Algumas pessoas não podem ser consertadas

59 6 21
                                    

- Estou com medo. - É a segunda vez que falo isso esta noite. Não sou muito de mostrar meus sentimentos, mas hoje é um caso especial.

Caíque me abraça, e não recuo. Seu peito era bem aconchegante no momento.

- Eu vou te proteger. 

Vejo a seriedade de suas palavras, e fico imaginando a sorte de que tenho de ter amigos assim. Ele, a Mila, o Paulo e Emanoel, por mais que suas condições estejam precárias. Transbordo pela primeira vez em dias.

Estava com medo de tudo. Do jogo, do escuro, da minha vida. 

- Não me deixa sozinha. - Assim que ele escuta a minha voz embargada, seus braços me apertam mais. Olho pela janela, e não vejo a luz do poste ligada. Deve ser um apagão no bairro inteiro. Um apagão normal, para alguns. Mas eu sabia que não era nada disso.

- Nunca. - Sua voz estava séria. Não queria mais chorar na sua frente, isso ia me demonstrar que eu era fraca demais para o jogo. Um jogo da vida, prefiro chamar. Me afasto dele e me levanto, caminhando para a janela. Pensava que tinha sido um apagão no bairro, mas pelo visto foi só na minha rua, já que as casas da outra esquina estavam todas iluminadas. 

Senti mais um frio na minha espinha.

- Dorme comigo hoje. - Não queria abusar da bondade de Caíque, mas eu não queria fazer mais nada sozinha hoje. 

- Tudo bem. 

Olho para o chão, e depois pra Caíque. Ele estava sentado na cama, me olhando. Não conseguia decifrar a sua expressão.

- Obrigada. 

Dou uma olhada para a porta do banheiro. Ela estava aberta, como eu deixei, mas eu não tinha coragem de entrar lá. Não hoje, de noite. 
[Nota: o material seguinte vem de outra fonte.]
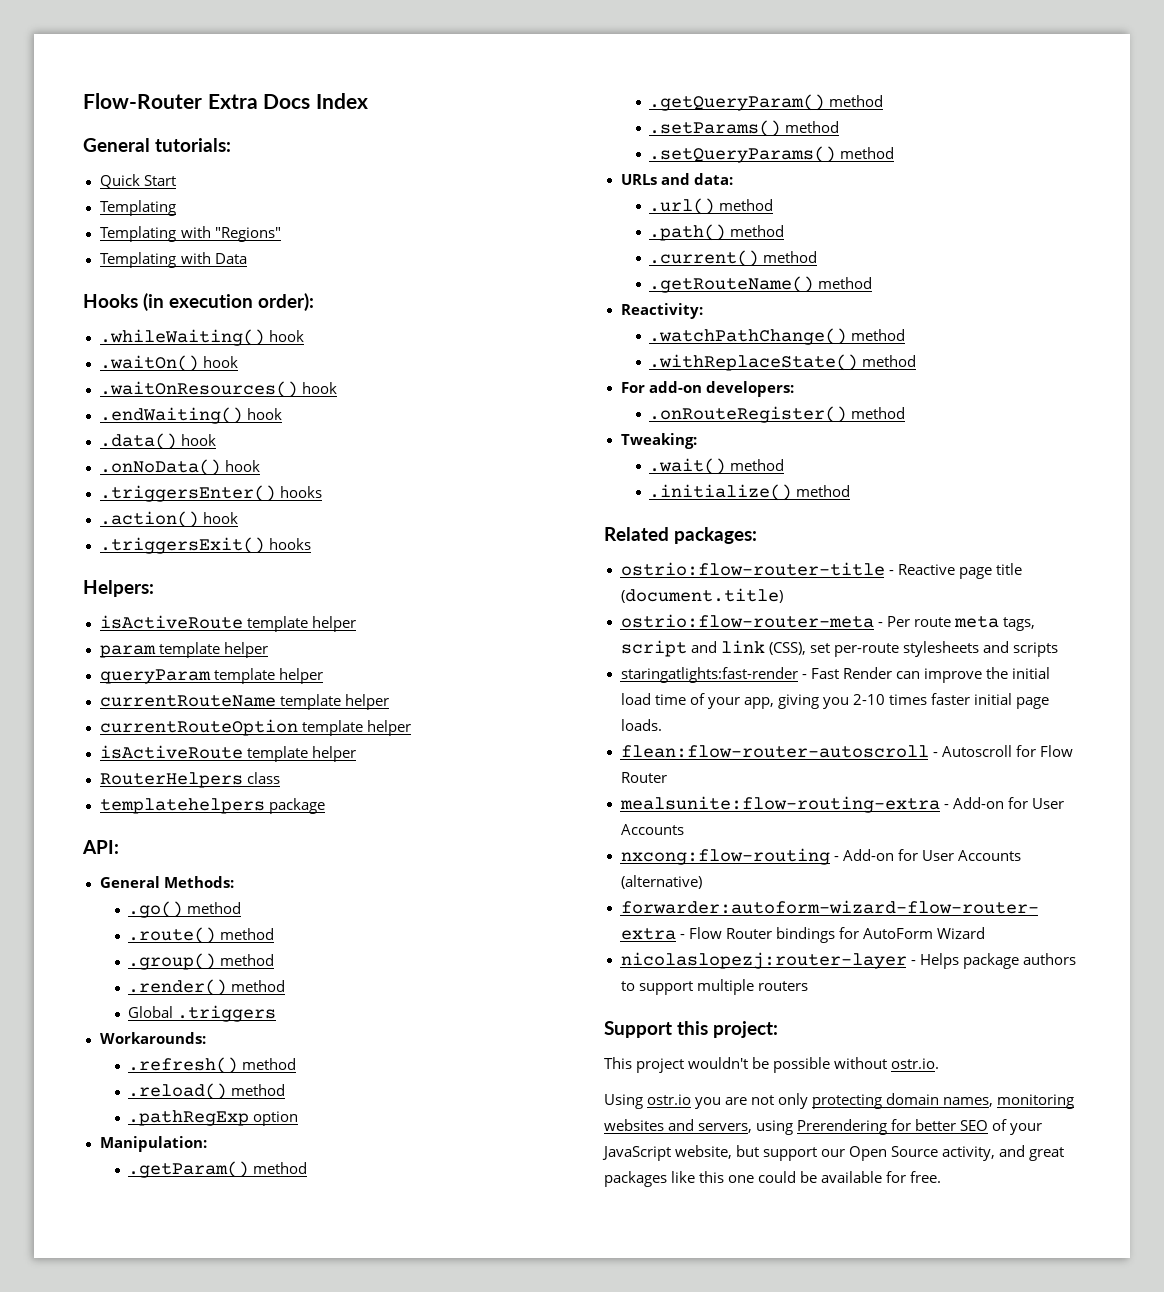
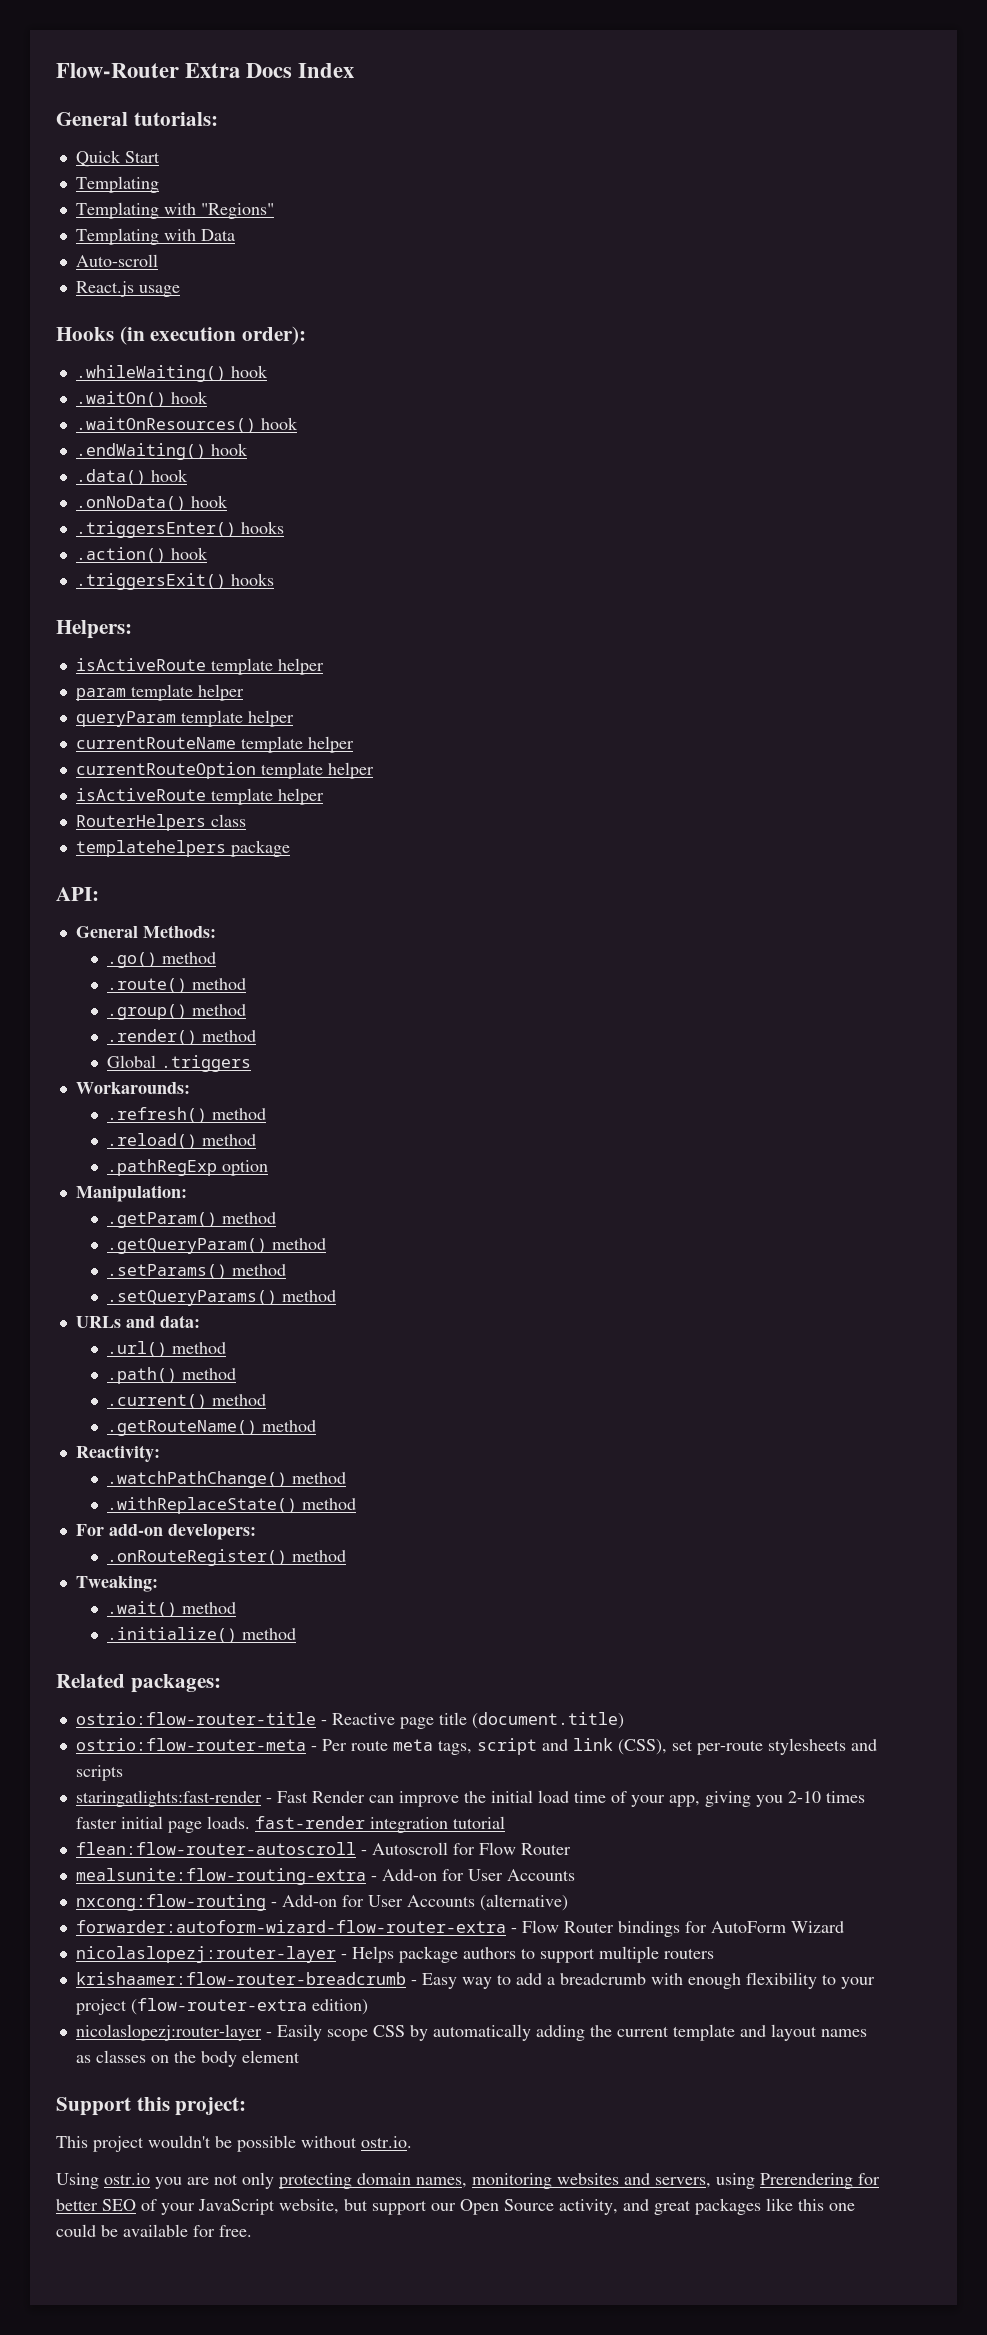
(247, 258) none -> [75,254,158,267] [75,281,180,297] // Auto-scroll // React.js usage
(662, 725) none -> [254,1816,505,1833] fast-render integration tutorial
(808, 986) none -> [75,1972,875,1989] [75,1998,368,2015] [75,2024,867,2041] [75,2050,300,2067] // krishaamer:flow-router-breadcrumb - Easy way to add a breadcrumb with enough flexibility to your project (flow-router-extra edition) // nicolaslopezj:router-layer - Easily scope CSS by automatically adding the current template and layout names as classes on the body element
Consegui me recompor e decido tirar essa roupa que agora estava toda suada. Pego outro pijama na gaveta e peço pra Caíque se virar. Eu não ia voltar pro banheiro, então tinha que me trocar no quarto mesmo.

- Calcinha de renda é tão sexy! - Ele brinca, e acho estranho isso. Como ele sabia que eu estava usando?

Visto logo a parte debaixo do pijama, e assim que pego uma blusa folgada, ele decide se virar. 

- Até que você é gostosa, irmãzinha. 

Ele realmente estava tentando quebrar o gelo naquela hora, e só Caíque pra me fazer soltar um risinho. 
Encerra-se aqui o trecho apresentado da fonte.